==== Listed entries ====

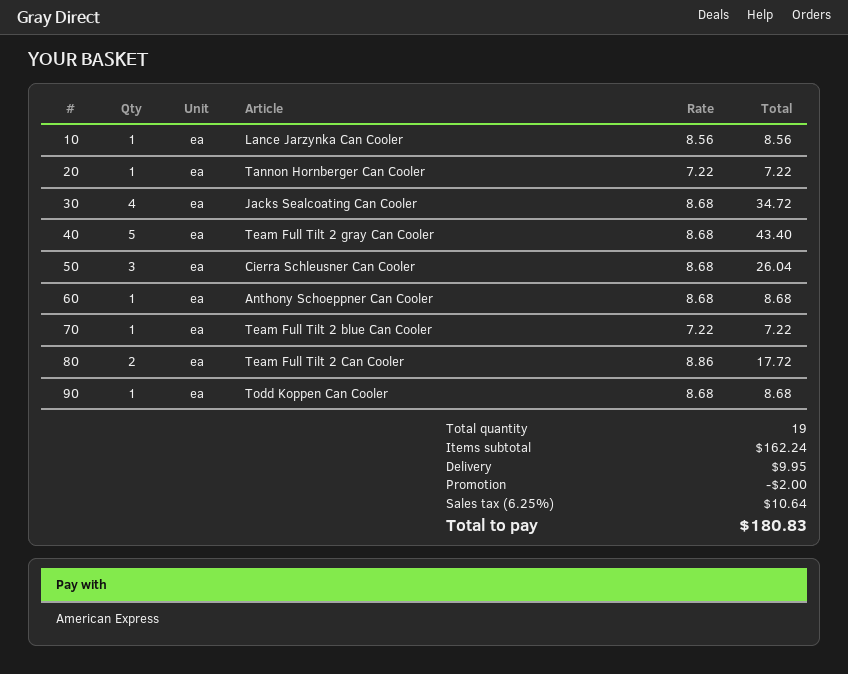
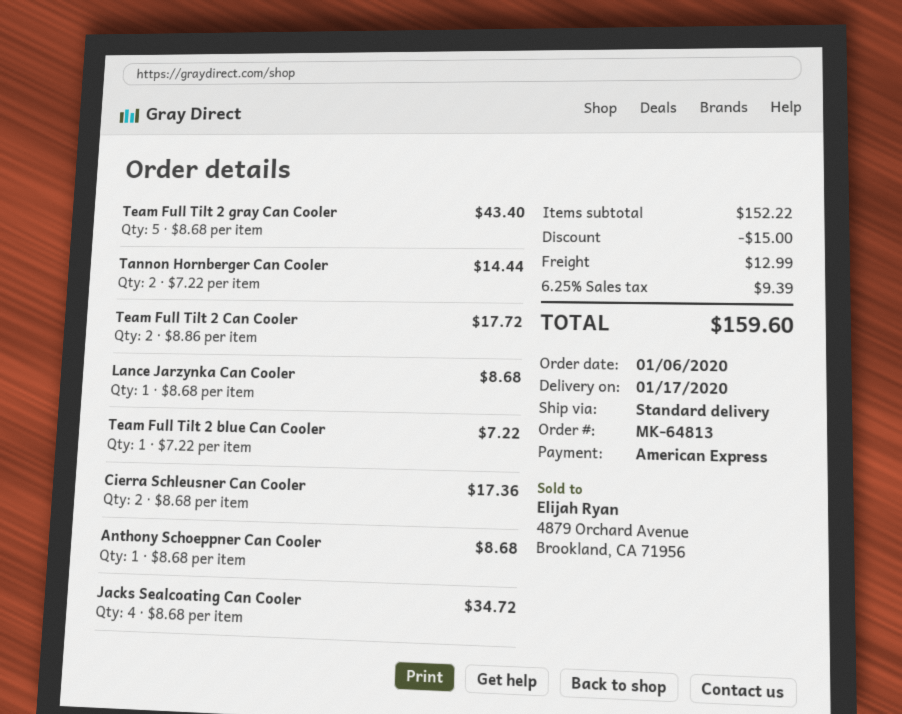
Lance Jarzynka Can Cooler: 1 x 8.56 = 8.56 -> 1 x 8.68 = 8.68
Tannon Hornberger Can Cooler: 1 x 7.22 = 7.22 -> 2 x 7.22 = 14.44
Cierra Schleusner Can Cooler: 3 x 8.68 = 26.04 -> 2 x 8.68 = 17.36
Todd Koppen Can Cooler: 1 x 8.68 = 8.68 -> none
subtotal: 162.24 -> 152.22
discount: 2.00 -> 15.00
shipping: 9.95 -> 12.99
tax: 6.25% = 10.64 -> 6.25% = 9.39
total: 180.83 -> 159.60

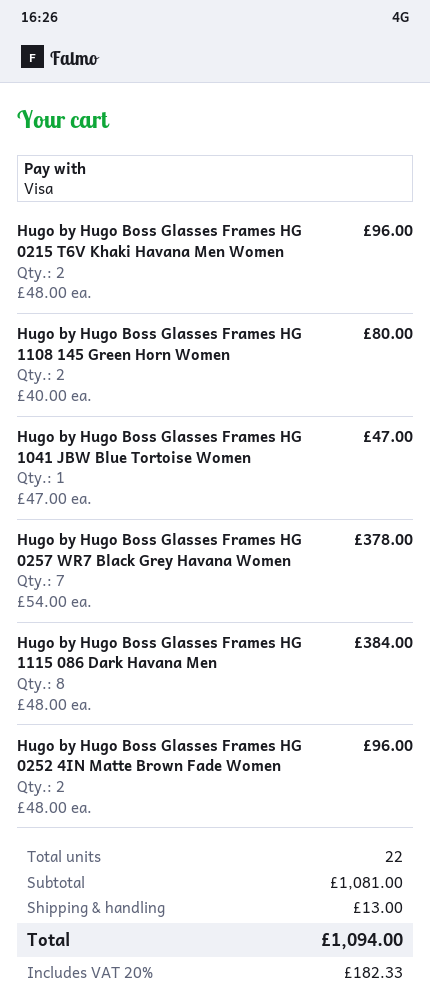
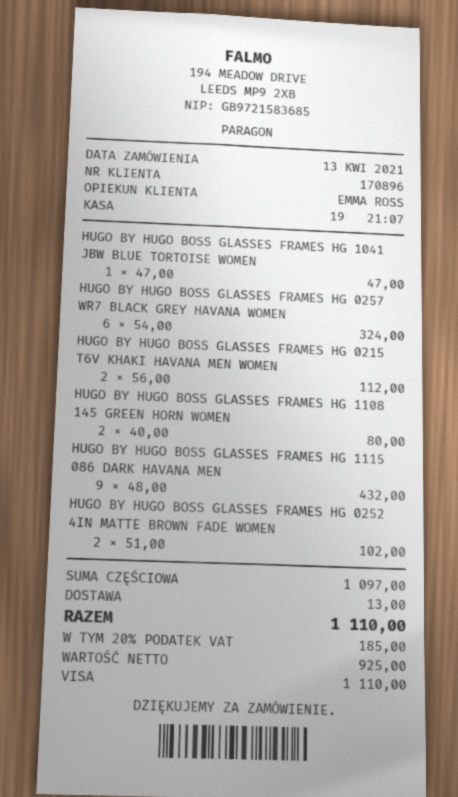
Hugo by Hugo Boss Glasses Frames HG 0215 T6V Khaki Havana Men Women: 2 x 48.00 = 96.00 -> 2 x 56.00 = 112.00
Hugo by Hugo Boss Glasses Frames HG 0257 WR7 Black Grey Havana Women: 7 x 54.00 = 378.00 -> 6 x 54.00 = 324.00
Hugo by Hugo Boss Glasses Frames HG 1115 086 Dark Havana Men: 8 x 48.00 = 384.00 -> 9 x 48.00 = 432.00
Hugo by Hugo Boss Glasses Frames HG 0252 4IN Matte Brown Fade Women: 2 x 48.00 = 96.00 -> 2 x 51.00 = 102.00
subtotal: 1081.00 -> 1097.00
tax: 20% = 182.33 -> 20% = 185.00
total: 1094.00 -> 1110.00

====

● **Assignment**
Scan the data above; copy every line where "Boss" appears.

● **Written answer**
Hugo by Hugo Boss Glasses Frames HG 0215 T6V Khaki Havana Men Women: 2 x 48.00 = 96.00 -> 2 x 56.00 = 112.00
Hugo by Hugo Boss Glasses Frames HG 0257 WR7 Black Grey Havana Women: 7 x 54.00 = 378.00 -> 6 x 54.00 = 324.00
Hugo by Hugo Boss Glasses Frames HG 1115 086 Dark Havana Men: 8 x 48.00 = 384.00 -> 9 x 48.00 = 432.00
Hugo by Hugo Boss Glasses Frames HG 0252 4IN Matte Brown Fade Women: 2 x 48.00 = 96.00 -> 2 x 51.00 = 102.00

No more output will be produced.